__WHAT THE TASK ASKS__
Copy out the data below as written; omit any images.

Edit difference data
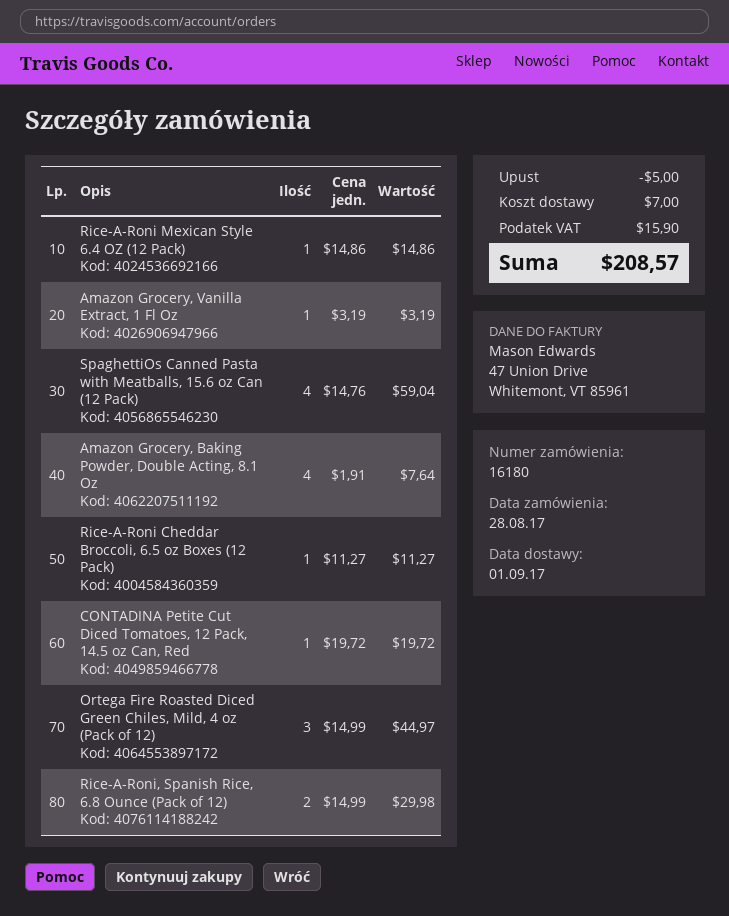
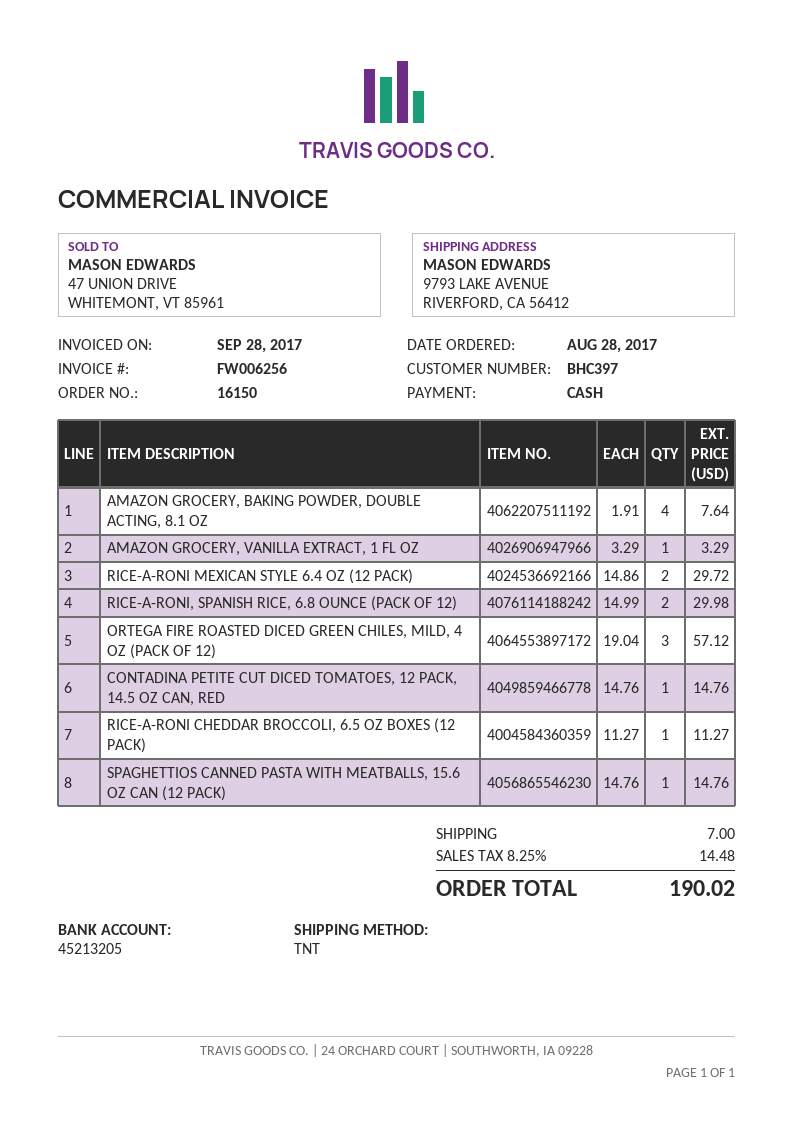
order number: 16180 -> 16150
Rice-A-Roni Mexican Style 6.4 OZ (12 Pack): 1 x 14.86 = 14.86 -> 2 x 14.86 = 29.72
Amazon Grocery, Vanilla Extract, 1 Fl Oz: 1 x 3.19 = 3.19 -> 1 x 3.29 = 3.29
SpaghettiOs Canned Pasta with Meatballs, 15.6 oz Can (12 Pack): 4 x 14.76 = 59.04 -> 1 x 14.76 = 14.76
CONTADINA Petite Cut Diced Tomatoes, 12 Pack, 14.5 oz Can, Red: 1 x 19.72 = 19.72 -> 1 x 14.76 = 14.76
Ortega Fire Roasted Diced Green Chiles, Mild, 4 oz (Pack of 12): 3 x 14.99 = 44.97 -> 3 x 19.04 = 57.12
discount: 5.00 -> none
tax: 15.90 -> 14.48
total: 208.57 -> 190.02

__RESULT FOR THIS EXERCISE__
order number: 16180 -> 16150
Rice-A-Roni Mexican Style 6.4 OZ (12 Pack): 1 x 14.86 = 14.86 -> 2 x 14.86 = 29.72
Amazon Grocery, Vanilla Extract, 1 Fl Oz: 1 x 3.19 = 3.19 -> 1 x 3.29 = 3.29
SpaghettiOs Canned Pasta with Meatballs, 15.6 oz Can (12 Pack): 4 x 14.76 = 59.04 -> 1 x 14.76 = 14.76
CONTADINA Petite Cut Diced Tomatoes, 12 Pack, 14.5 oz Can, Red: 1 x 19.72 = 19.72 -> 1 x 14.76 = 14.76
Ortega Fire Roasted Diced Green Chiles, Mild, 4 oz (Pack of 12): 3 x 14.99 = 44.97 -> 3 x 19.04 = 57.12
discount: 5.00 -> none
tax: 15.90 -> 14.48
total: 208.57 -> 190.02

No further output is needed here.